▶ What is needed
Below is a listing. Copy each line of it that holds the word "brings".

▶ Extracted data
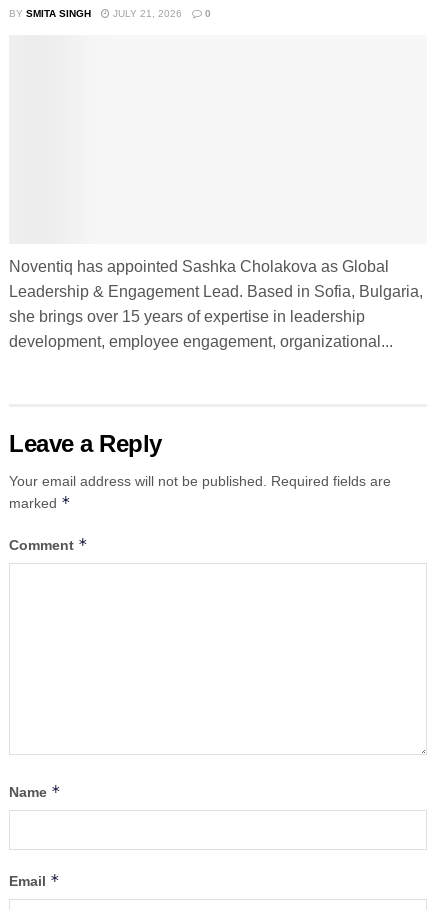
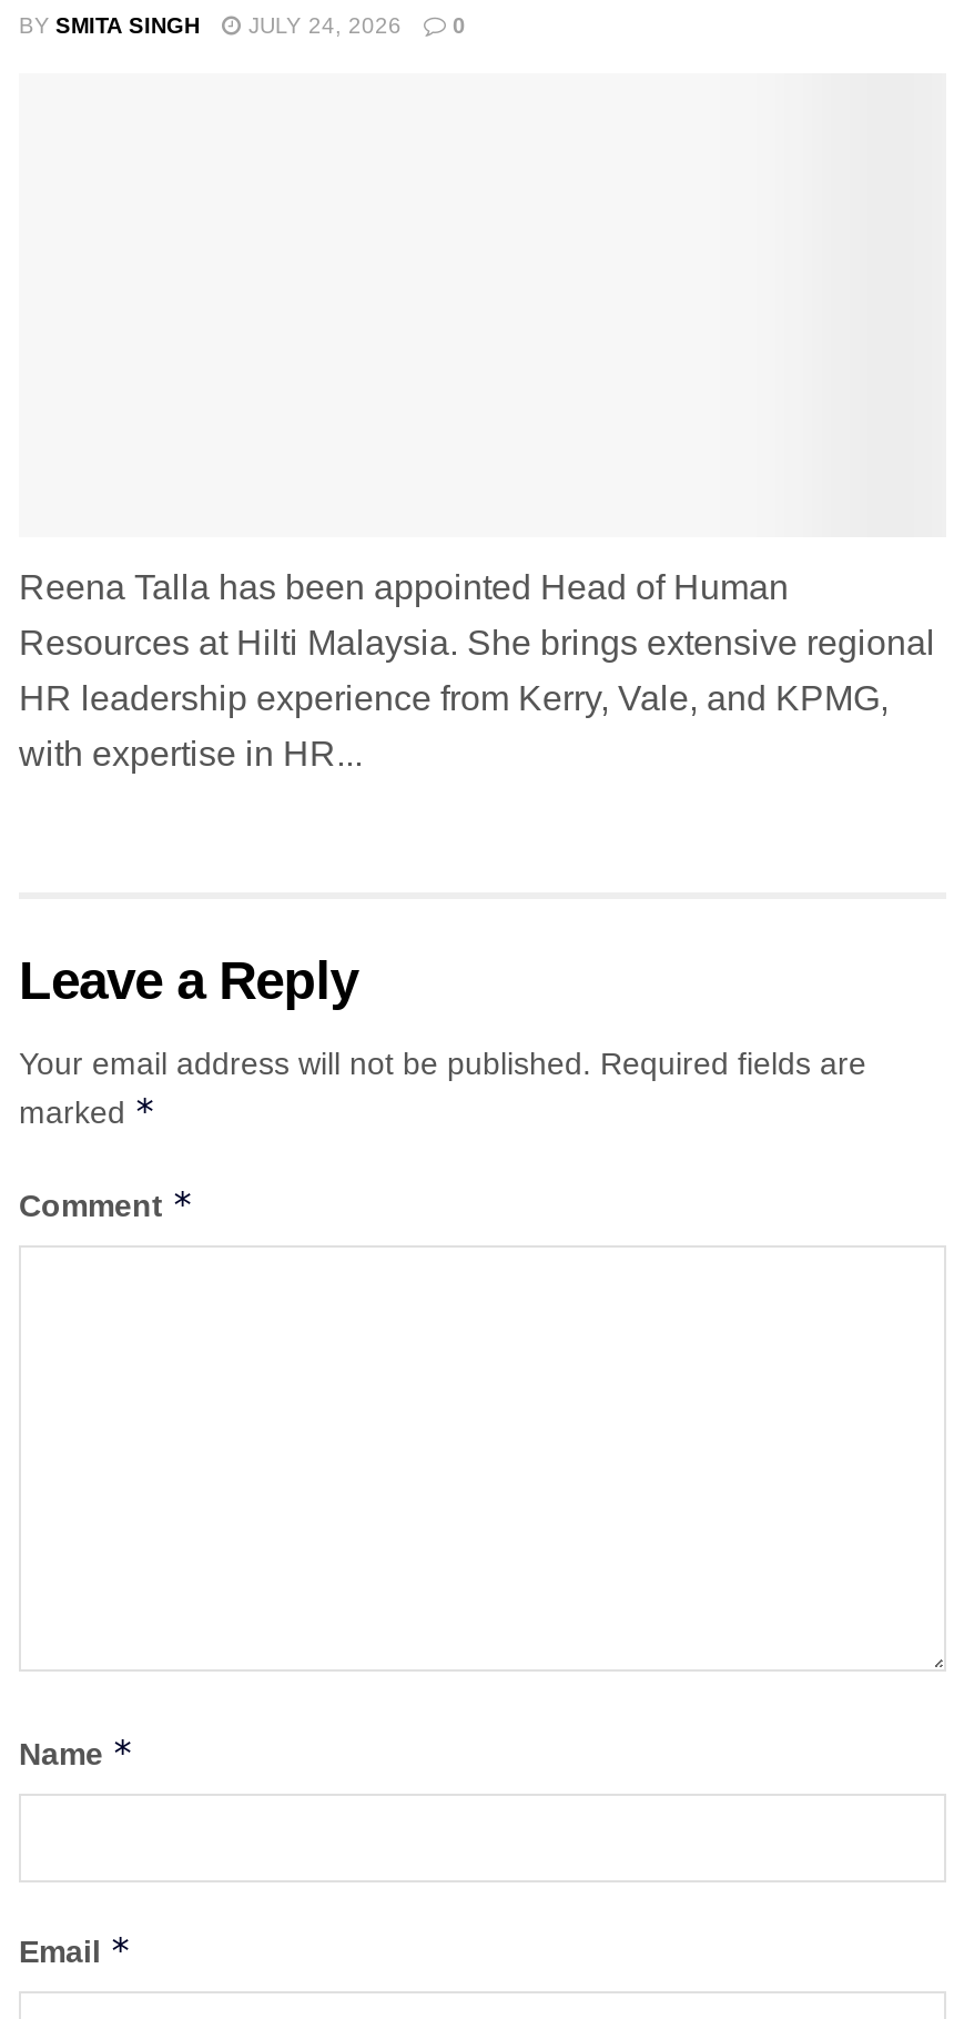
[110,8,182,19] JULY 21, 2026 -> [242,14,402,38] JULY 24, 2026
[9,258,389,275] Noventiq has appointed Sashka Cholakova as Global -> [19,569,789,606] Reena Talla has been appointed Head of Human
[9,283,423,300] Leadership & Engagement Lead. Based in Sofia, Bulgaria, -> [19,624,935,662] Resources at Hilti Malaysia. She brings extensive regional
[9,308,365,325] she brings over 15 years of expertise in leadership -> [19,680,889,717] HR leadership experience from Kerry, Vale, and KPMG,
[9,333,393,350] development, employee engagement, organizational... -> [19,735,363,773] with expertise in HR...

▶ Exercise response
[9,283,423,300] Leadership & Engagement Lead. Based in Sofia, Bulgaria, -> [19,624,935,662] Resources at Hilti Malaysia. She brings extensive regional
[9,308,365,325] she brings over 15 years of expertise in leadership -> [19,680,889,717] HR leadership experience from Kerry, Vale, and KPMG,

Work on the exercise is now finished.